Bourse/Finance
Pourquoi le métal jaune flambe et ce que ça change pour votre épargne
Guerre en Iran, envolée du pétrole, dédollarisation : les facteurs de soutien au cours de l'or s'accumulent depuis le début de l'année 2026. Fin février, le métal jaune affichait une hausse de plus de 20 % en seulement deux mois, tutoyant ses records historiques. Décryptage d'une dynamique qui concerne directement les épargnants.
Un début d'année exceptionnel, porté par les tensions géopolitiques
Fin février, l'once d'or cotait 4 424 euros (5 222 dollars), soit une progression de près de 6 % sur le seul mois de février, après un mois de janvier déjà record à +14 %. Sur les deux premiers mois de l'année, la performance atteint donc 20,5 % en euros — un rythme rarement observé sur une période aussi courte.

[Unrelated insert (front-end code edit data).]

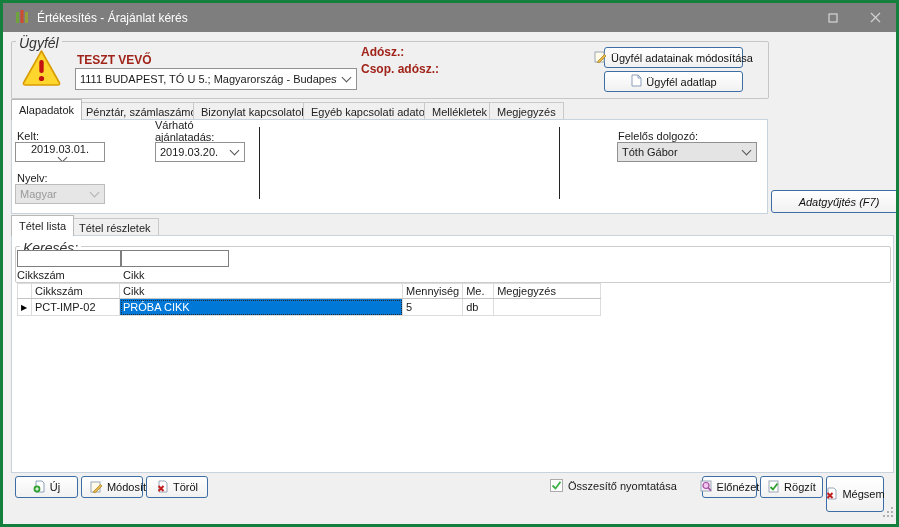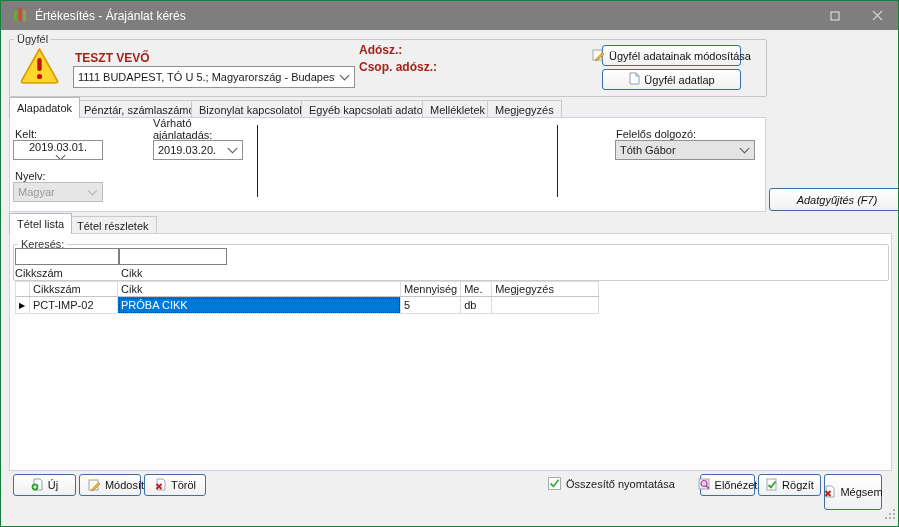--- a/index.html
+++ b/index.html
@@ -5,7 +5,7 @@
   html,body{margin:0;padding:0;background:#d8d8d8;}
   .win{
     position:relative;width:899px;height:527px;box-sizing:border-box;
-    background:#f0f0f0;border:1px solid #15803d;overflow:hidden;
+    background:#f0f0f0;border:3px solid #15803d;overflow:hidden;
     font-family:"Liberation Sans",sans-serif;font-size:11px;color:#1a1a1a;
   }
   

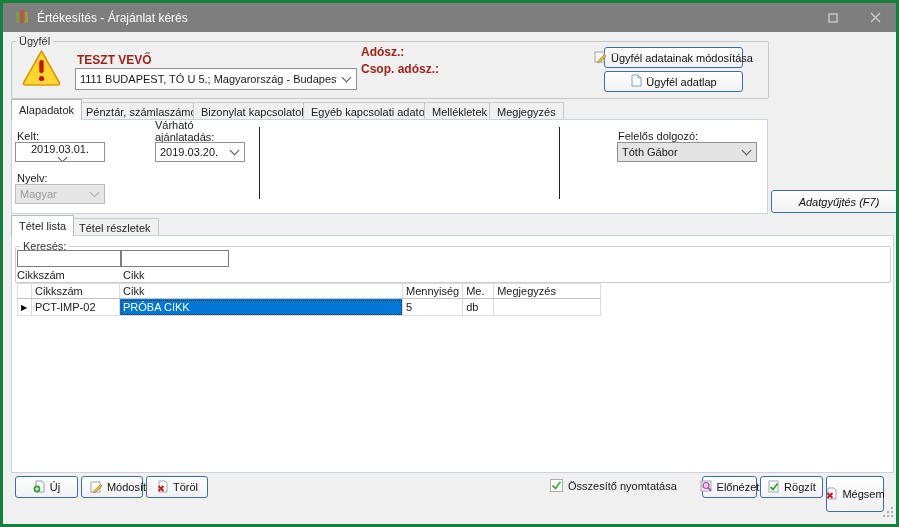--- a/index.html
+++ b/index.html
@@ -15,7 +15,7 @@
   .win-controls{position:absolute;right:0;top:0;height:29px;display:flex;}
   .win-ctrl{width:42px;height:29px;display:flex;align-items:center;justify-content:center;cursor:default;}
   
-  .grouplabel{position:absolute;font-size:11px;color:#333;padding:0 3px;}
+  .grouplabel{position:absolute;font-size:14px;color:#333;padding:0 3px;font-style:italic;}
   .fieldset{position:absolute;border:1px solid #c6c6c6;border-radius:2px;}
   .btn{
     position:absolute;box-sizing:border-box;display:inline-flex;align-items:center;justify-content:center;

L'annonce de l'opération militaire américano-israélienne en Iran le 28 février a provoqué une forte volatilité. Le 2 mars, l'or a bondi de 3 % en une seule séance, avant de corriger de 4,5 % le lendemain. Cette correction ne traduit pas un retournement de tendance : il s'agit avant tout de prises de bénéfices classiques après une hausse aussi rapide. Malgré ce repli, le cours reste à seulement 4 % de ses plus hauts historiques.
Dans le même temps, les marchés actions ont souffert. Le CAC 40 a perdu plus de 5 % en deux séances début mars et se retrouve à l'équilibre depuis le 1er janvier. Le contraste avec l'or est saisissant : sur la même période, le métal jaune surclasse largement les actions.
Le conflit en Iran a aussi fait bondir le pétrole de 20 %, le Brent atteignant 84 dollars le baril. La fermeture du détroit d'Ormuz, par lequel transitent les exportations du Koweït, du Qatar et des Émirats, perturbe l'approvisionnement mondial en énergie. La Chine, premier importateur de pétrole via ce passage stratégique, a réagi en interdisant ses propres exportations de produits raffinés.
Le lien entre or et pétrole n'est pas mécanique — leur corrélation au quotidien reste faible. Mais lors des grands chocs énergétiques, les deux actifs progressent souvent ensemble. C'était le cas lors des chocs pétroliers de 1973 et 1979, et de nouveau entre 2000 et 2008 quand le baril passait de 25 à 130 dollars : sur cette période, l'or avait triplé.
L'or bientôt première monnaie de réserve mondiale ?
Au-delà de la conjoncture, une tendance de fond soutient le cours de l'or : la recomposition des réserves des banques centrales. Selon les données du FMI, celles-ci détiennent environ 36 500 tonnes d'or, soit une valorisation d'environ 6 300 milliards de dollars aux cours actuels. Face à elles, les réserves de change mondiales s'élèvent à environ 13 000 milliards de dollars, dont 57 % sont libellés en dollars, soit environ 7 400 milliards.
L'or est donc aujourd'hui la deuxième réserve monétaire mondiale, juste derrière le billet vert. Et les dynamiques jouent en sa faveur. Les banques centrales, en particulier celles des pays émergents, achètent entre 800 et 1 000 tonnes d'or par an. Parallèlement, la part du dollar dans les réserves mondiales recule : elle est passée de 61 % il y a cinq ans à 57 % aujourd'hui. Le conflit iranien pourrait d'ailleurs accélérer cette dédollarisation, les pays non alignés cherchant à réduire leur dépendance au système financier américain.
Côté offre, les signaux sont également favorables au maintien de prix élevés. Newmont, premier producteur mondial d'or, a annoncé une baisse de production de 7 % pour 2026, à 5,3 millions d'onces contre 5,7 millions en 2025. Les coûts d'extraction continuent de grimper : il faut désormais dépenser en moyenne 1 680 dollars pour produire une once, contre 1 600 dollars l'an dernier. Et ces chiffres ne tiennent pas encore compte de la hausse des coûts énergétiques liée au conflit, l'énergie représentant environ 15 % des coûts d'exploitation minière.
Pour les épargnants, ces éléments dessinent un tableau cohérent : demande institutionnelle soutenue, offre sous pression, contexte géopolitique instable. L'or conserve son rôle historique de valeur refuge dans les périodes d'incertitude. Cela ne signifie pas qu'il faille se précipiter — le cours peut corriger après une hausse aussi forte — mais plutôt que le métal jaune mérite sa place dans une réflexion patrimoniale de long terme, comme outil de diversification face aux aléas des marchés financiers et aux risques inflationnistes.